# [Assignment]
Return all the data exactly, keeping the pictures out.

(Data entries)
-*-
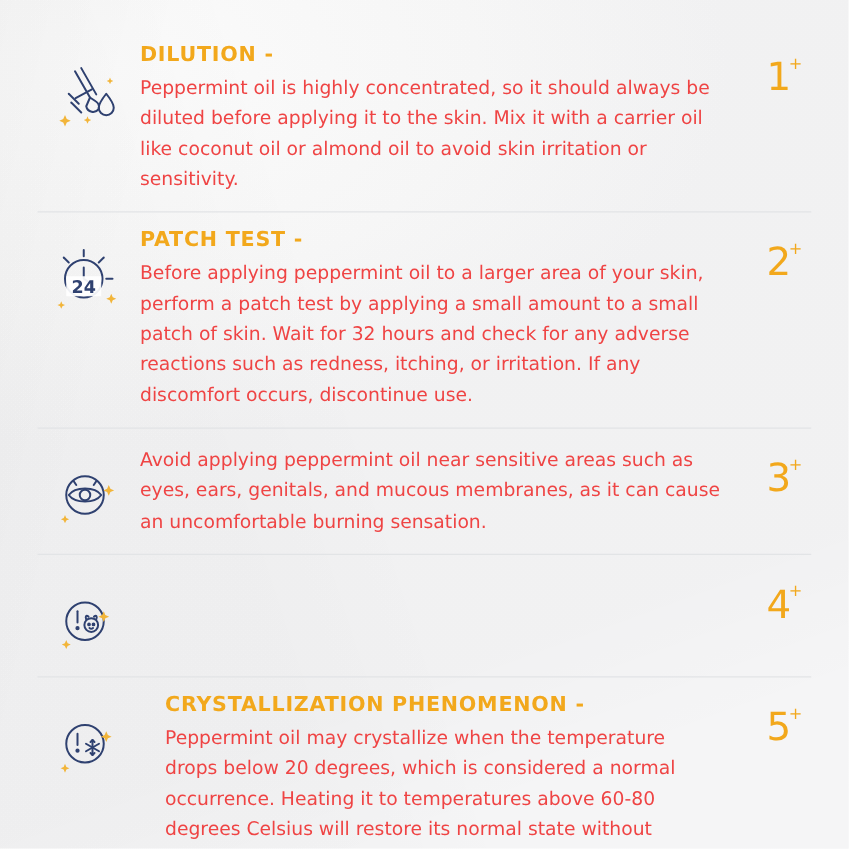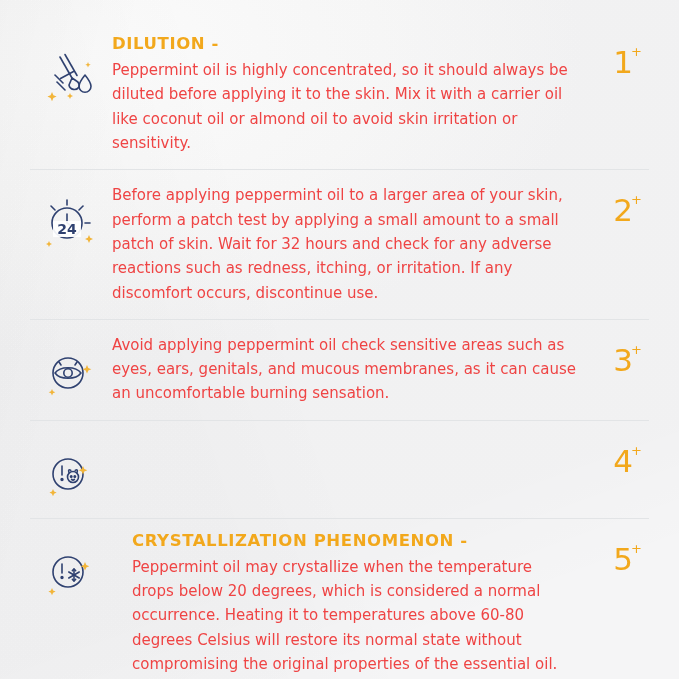--- a/index.html
+++ b/index.html
@@ -160,20 +160,21 @@
           </g>
           <rect x="14" y="28" width="28" height="16" fill="#ffffff" opacity="0.92"></rect>
           <text x="28" y="41" text-anchor="middle" font-family="DejaVu Sans, sans-serif" font-size="14" font-weight="bold" fill="#2f4170">24</text>
           <g class="sparkle">
             <path d="M50 42 l1.2 2.8 l2.8 1.2 l-2.8 1.2 l-1.2 2.8 l-1.2 -2.8 l-2.8 -1.2 l2.8 -1.2 z"></path>
             <path d="M10 48 l0.9 2.1 l2.1 0.9 l-2.1 0.9 l-0.9 2.1 l-0.9 -2.1 l-2.1 -0.9 l2.1 -0.9 z"></path>
           </g>
         </svg>
       </div>
       <div class="tip-body">
+        <h3 class="tip-title">PATCH TEST -</h3>
         <p class="tip-text">Before applying peppermint oil to a larger area of your skin, perform a patch test by applying a small amount to a small patch of skin. Wait for 32 hours and check for any adverse reactions such as redness, itching, or irritation. If any discomfort occurs, discontinue use.</p>
       </div>
       <div class="tip-num">
         <span class="tip-num-inner">
           <span>2</span><span class="plus">+</span>
         </span>
       </div>
     </div>
 
     <div class="tip-row">
@@ -186,21 +187,21 @@
             <line x1="22" y1="22" x2="20" y2="19"></line>
             <line x1="36" y1="22" x2="38" y2="19"></line>
           </g>
           <g class="sparkle">
             <path d="M48 22 l1.3 3 l3 1.3 l-3 1.3 l-1.3 3 l-1.3 -3 l-3 -1.3 l3 -1.3 z"></path>
             <path d="M13 46 l1 2.3 l2.3 1 l-2.3 1 l-1 2.3 l-1 -2.3 l-2.3 -1 l2.3 -1 z"></path>
           </g>
         </svg>
       </div>
       <div class="tip-body">
-        <p class="tip-text">Avoid applying peppermint oil check sensitive areas such as eyes, ears, genitals, and mucous membranes, as it can cause an uncomfortable burning sensation.</p>
+        <p class="tip-text">Avoid applying peppermint oil near sensitive areas such as eyes, ears, genitals, and mucous membranes, as it can cause an uncomfortable burning sensation.</p>
       </div>
       <div class="tip-num">
         <span class="tip-num-inner">
           <span>3</span><span class="plus">+</span>
         </span>
       </div>
     </div>
 
     <div class="tip-row">
       <div class="tip-icon">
-*-
# [The completed task]
--- a/index.html
+++ b/index.html
@@ -160,20 +160,21 @@
           </g>
           <rect x="14" y="28" width="28" height="16" fill="#ffffff" opacity="0.92"></rect>
           <text x="28" y="41" text-anchor="middle" font-family="DejaVu Sans, sans-serif" font-size="14" font-weight="bold" fill="#2f4170">24</text>
           <g class="sparkle">
             <path d="M50 42 l1.2 2.8 l2.8 1.2 l-2.8 1.2 l-1.2 2.8 l-1.2 -2.8 l-2.8 -1.2 l2.8 -1.2 z"></path>
             <path d="M10 48 l0.9 2.1 l2.1 0.9 l-2.1 0.9 l-0.9 2.1 l-0.9 -2.1 l-2.1 -0.9 l2.1 -0.9 z"></path>
           </g>
         </svg>
       </div>
       <div class="tip-body">
+        <h3 class="tip-title">PATCH TEST -</h3>
         <p class="tip-text">Before applying peppermint oil to a larger area of your skin, perform a patch test by applying a small amount to a small patch of skin. Wait for 32 hours and check for any adverse reactions such as redness, itching, or irritation. If any discomfort occurs, discontinue use.</p>
       </div>
       <div class="tip-num">
         <span class="tip-num-inner">
           <span>2</span><span class="plus">+</span>
         </span>
       </div>
     </div>
 
     <div class="tip-row">
@@ -186,21 +187,21 @@
             <line x1="22" y1="22" x2="20" y2="19"></line>
             <line x1="36" y1="22" x2="38" y2="19"></line>
           </g>
           <g class="sparkle">
             <path d="M48 22 l1.3 3 l3 1.3 l-3 1.3 l-1.3 3 l-1.3 -3 l-3 -1.3 l3 -1.3 z"></path>
             <path d="M13 46 l1 2.3 l2.3 1 l-2.3 1 l-1 2.3 l-1 -2.3 l-2.3 -1 l2.3 -1 z"></path>
           </g>
         </svg>
       </div>
       <div class="tip-body">
-        <p class="tip-text">Avoid applying peppermint oil check sensitive areas such as eyes, ears, genitals, and mucous membranes, as it can cause an uncomfortable burning sensation.</p>
+        <p class="tip-text">Avoid applying peppermint oil near sensitive areas such as eyes, ears, genitals, and mucous membranes, as it can cause an uncomfortable burning sensation.</p>
       </div>
       <div class="tip-num">
         <span class="tip-num-inner">
           <span>3</span><span class="plus">+</span>
         </span>
       </div>
     </div>
 
     <div class="tip-row">
       <div class="tip-icon">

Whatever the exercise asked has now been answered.